O último motivo pelo qual sou contra a violência nas manifestações, é que desta vez, eu gostaria de GANHAR. Gostaria que meu esforço escrevendo, dialogando, participando de passeatas, fosse bem sucedido. Gostaria que conseguíssemos um estado mais democrático, punindo corruptos, espalhando a cultura da participação, da cobrança aos políticos e da responsabilidade coletiva. Gostaria que conseguíssemos investimentos maciços na educação, na saúde e na geração de empregos sustentáveis. Gostaria de ver mais coerência entre falas e atitudes de políticos e, principalmente, de ver a confiança no coletivo ressurgir, para que possamos, então, enfrentar os muitos desafios de nossa sociedade. E, pelos motivos que expus acima, com violência eu acredito que vamos perder e, por enquanto, estamos ganhando. Não é micareta, é movimento e se não estivesse funcionando, os políticos não estariam “sumidos”, acuados.

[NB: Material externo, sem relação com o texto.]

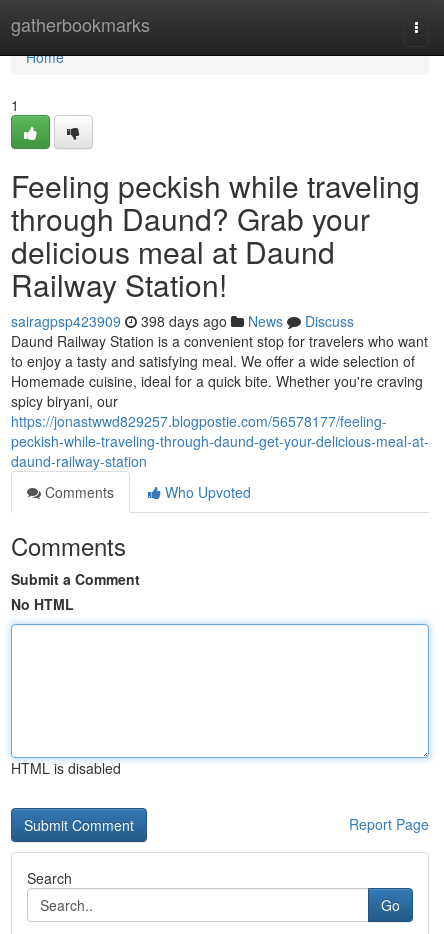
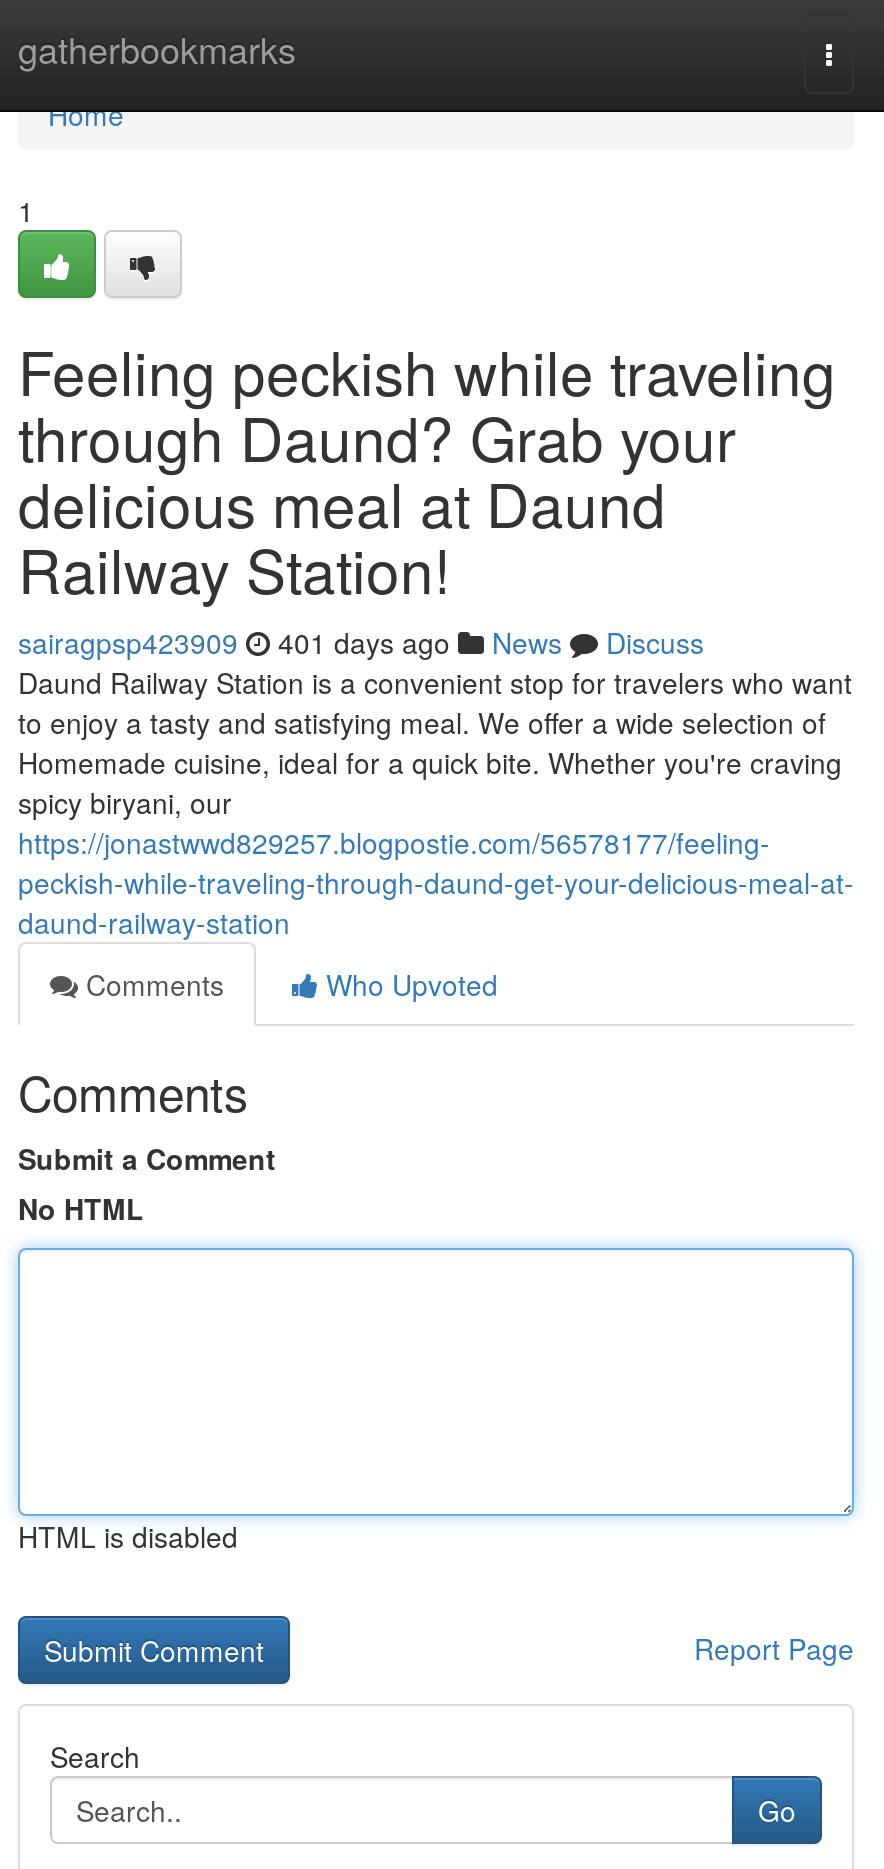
- sairagpsp423909 398 days ago News Discuss
+ sairagpsp423909 401 days ago News Discuss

Eu posso estar errado, sabe? Mas no momento estou convencido de que não estou. Se você quer atirar pedra, ok, mas primeiro, pense um pouco em meus argumentos e depois faça o que quiser. De minha parte, continua achando que causas se ganham primeiro com as idéias e com o cérebro e, somente em casos raros, entram as armas, mesmo assim em situações extremas. Pense então, antes de usar a arma que for.